Print exactly, and only, the lines running from the line containing "- Taliansko NIQUITINTROPS" through the end of the records below.

==== The input

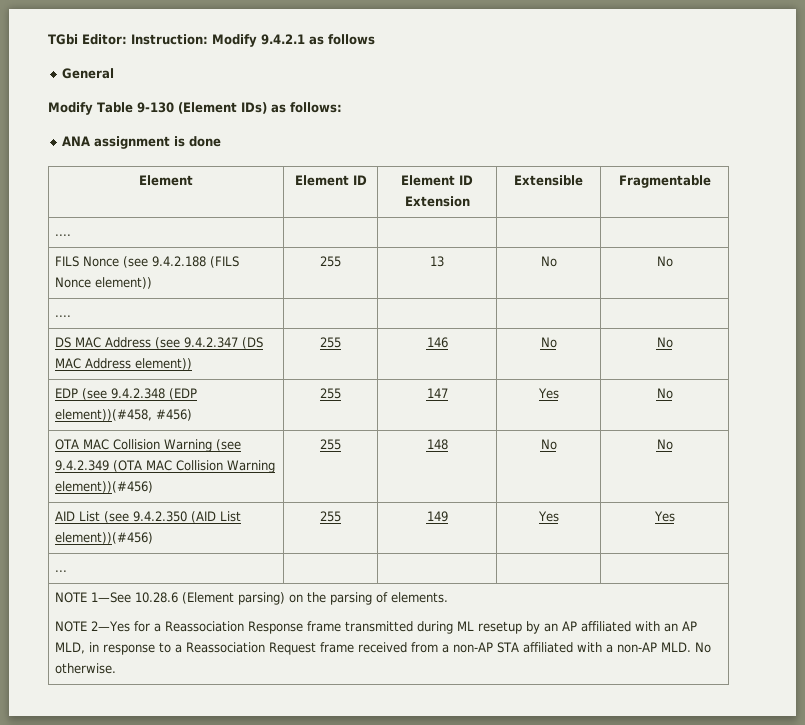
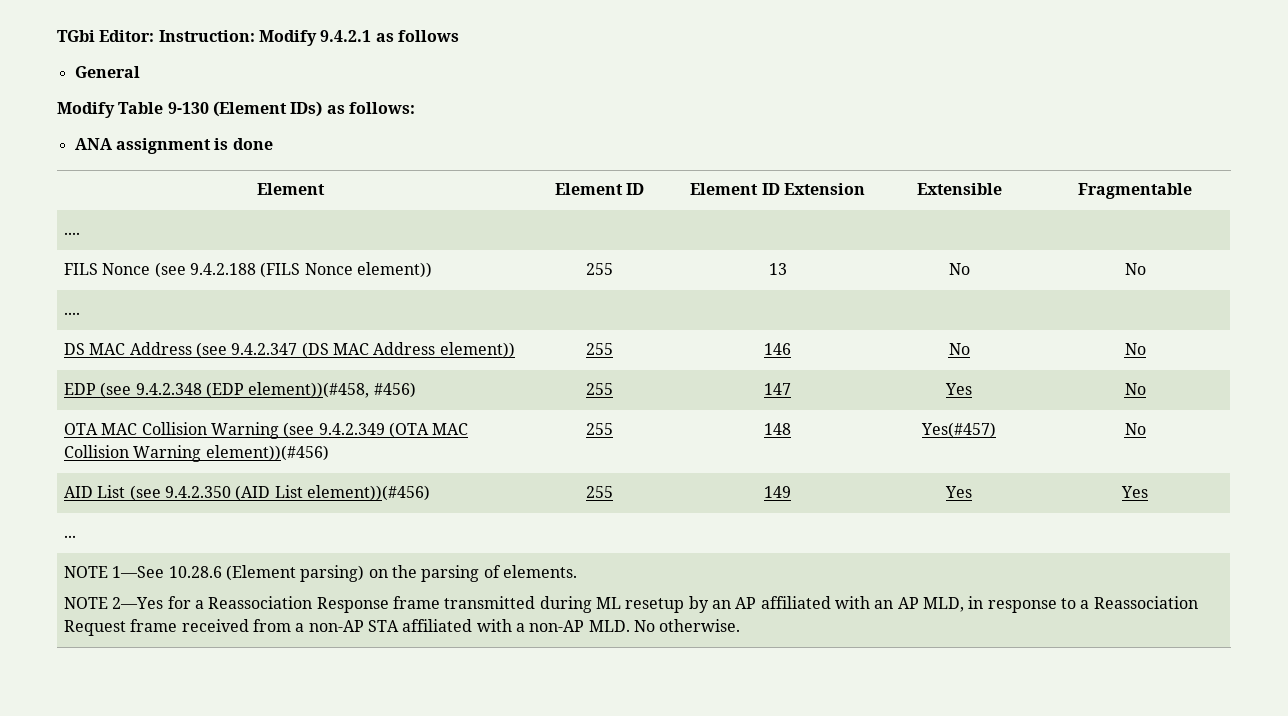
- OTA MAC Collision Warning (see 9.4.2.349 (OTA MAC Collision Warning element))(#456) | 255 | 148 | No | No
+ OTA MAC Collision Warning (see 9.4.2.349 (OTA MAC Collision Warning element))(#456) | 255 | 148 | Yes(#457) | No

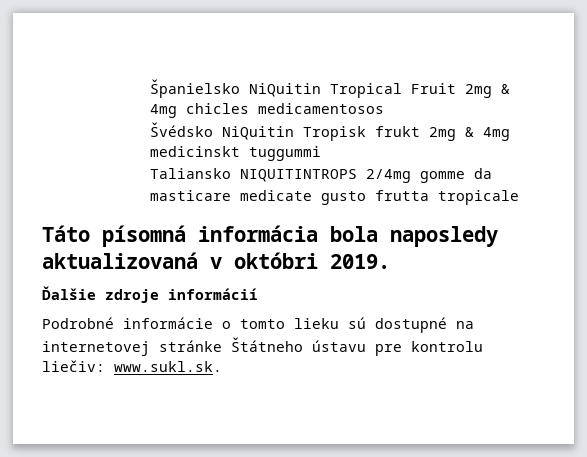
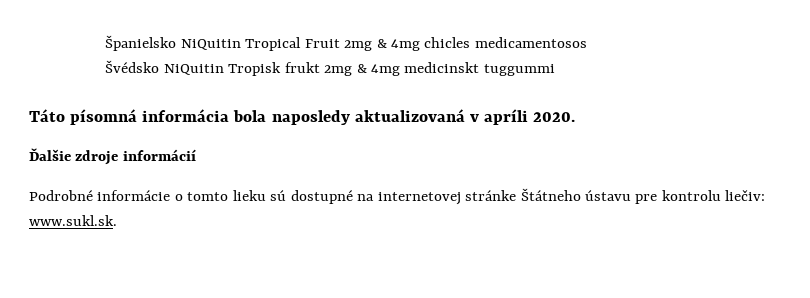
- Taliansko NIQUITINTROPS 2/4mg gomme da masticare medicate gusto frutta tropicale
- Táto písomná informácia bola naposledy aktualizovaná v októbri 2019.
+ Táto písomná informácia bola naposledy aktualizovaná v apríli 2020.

========

→ Your response:
- Taliansko NIQUITINTROPS 2/4mg gomme da masticare medicate gusto frutta tropicale
- Táto písomná informácia bola naposledy aktualizovaná v októbri 2019.
+ Táto písomná informácia bola naposledy aktualizovaná v apríli 2020.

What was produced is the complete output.